A expansão urbana também apresenta forte concentração entre as unidades da Federação. São Paulo, Minas Gerais, Rio Grande do Sul, Paraná e Bahia reúnem, juntos, 50,35% de toda a área urbanizada do Brasil.

O Distrito Federal, embora não esteja entre as unidades com maior extensão absoluta de áreas urbanizadas, apresenta a maior proporção do território ocupado pela urbanização: 11,5%.

No extremo oposto está o Amazonas, onde apenas 0,05% da superfície é classificada como urbanizada.

Entre os municípios brasileiros, São Paulo aparece na primeira posição em extensão de área urbanizada, com 922,41 quilômetros quadrados.

Na sequência estão Brasília, com 662,54 quilômetros quadrados, e Rio de Janeiro, com 644,36 quilômetros quadrados.

As dez maiores extensões urbanizadas identificadas pelo IBGE são:

  • São Paulo: 922,41 km²
  • Brasília: 662,54 km²
  • Rio de Janeiro: 644,36 km²
  • Curitiba: 338,41 km²
  • Goiânia: 312,71 km²
  • Manaus: 287,18 km²
  • Belo Horizonte: 279,09 km²
  • Fortaleza: 254,91 km²
  • Campo Grande: 254,29 km²
  • Campinas: 253,56 km²

Campinas é a única cidade que não é capital entre as dez primeiras colocadas nesse critério.

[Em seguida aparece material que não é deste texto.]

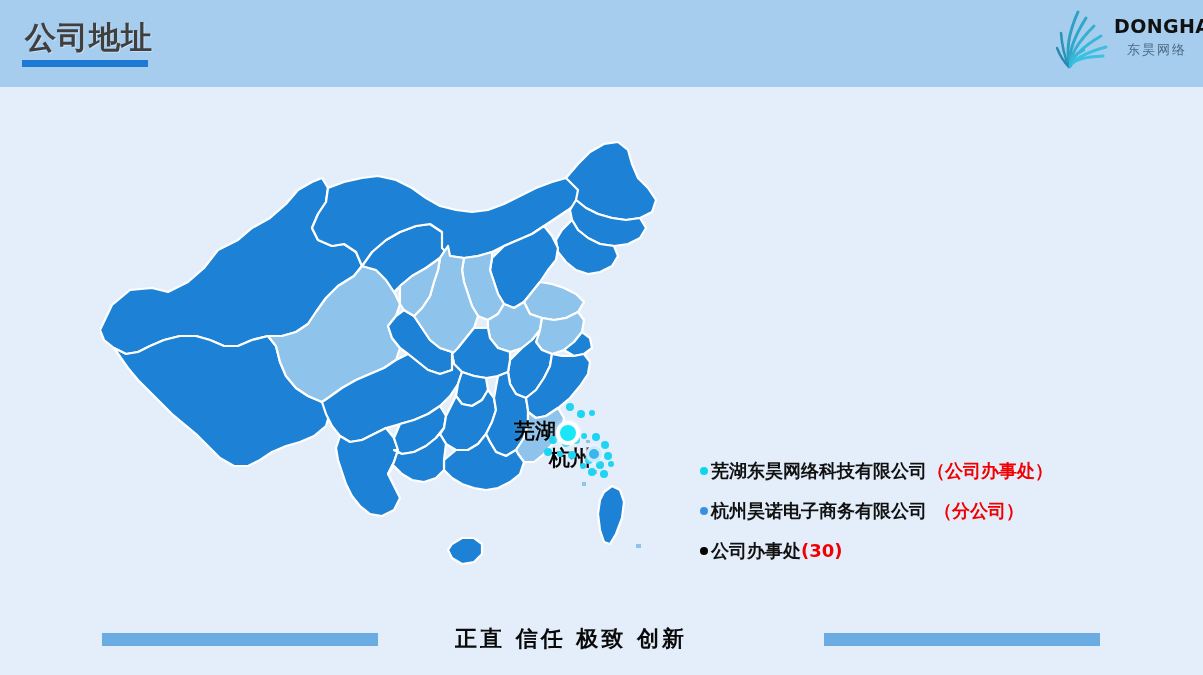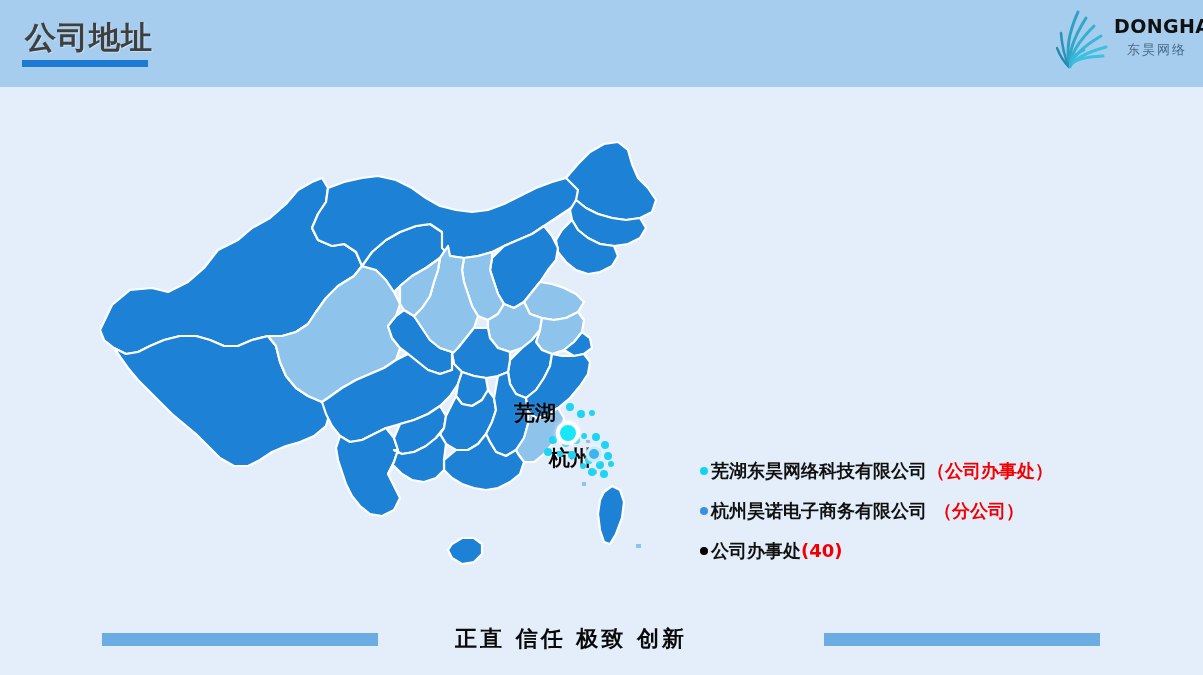"芜湖" #label-wuhu { top: 403px -> 421px }
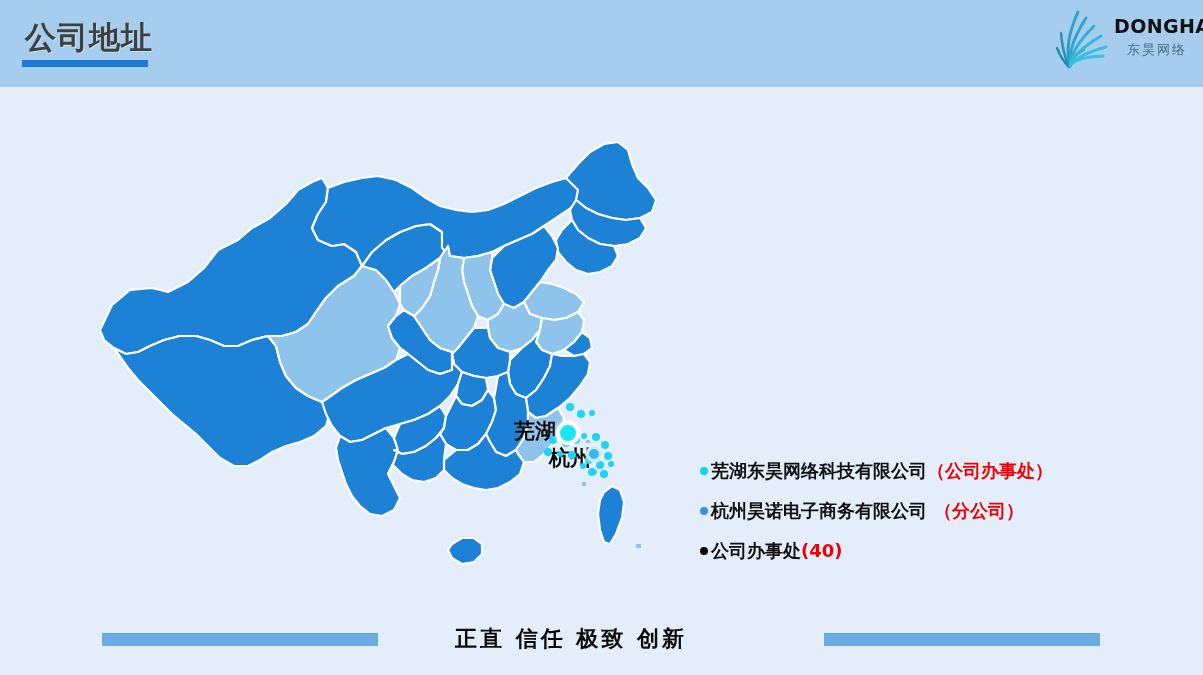"40" span.legend-paren { text: 40 -> 30 }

Quando o critério utilizado é a proporção do território municipal ocupado pela urbanização, o resultado muda.

São Caetano do Sul, em São Paulo, aparece no topo, com 100% de sua área classificada como urbanizada. Em seguida estão São João de Meriti, no Rio de Janeiro, com 99,99%, e Olinda, em Pernambuco, com 96,36%.

Também aparecem entre os municípios com maiores proporções de superfície urbanizada cidades como Carapicuíba, Osasco, Taboão da Serra, Diadema, Belo Horizonte, Jandira e Poá.

Ao todo, 20 municípios brasileiros possuem mais de 60% de seus territórios ocupados por áreas urbanizadas.

O IBGE destaca que o levantamento permite acompanhar como as áreas urbanas se distribuem e se transformam ao longo do território nacional.

A análise pode contribuir para o planejamento de políticas públicas relacionadas a temas como mobilidade, habitação, infraestrutura e sustentabilidade.

Como o estudo é baseado na observação das estruturas visíveis nas imagens de satélite, os dados não indicam quantas pessoas vivem em cada área nem permitem avaliar o crescimento vertical das cidades, como a construção de edifícios.

A expansão identificada pelo levantamento mostra ainda que o processo de urbanização ocorre de maneira desigual pelo país. Para o IBGE, compreender essas diferenças é importante para orientar ações de ordenamento territorial e políticas públicas que considerem as características específicas de cada região.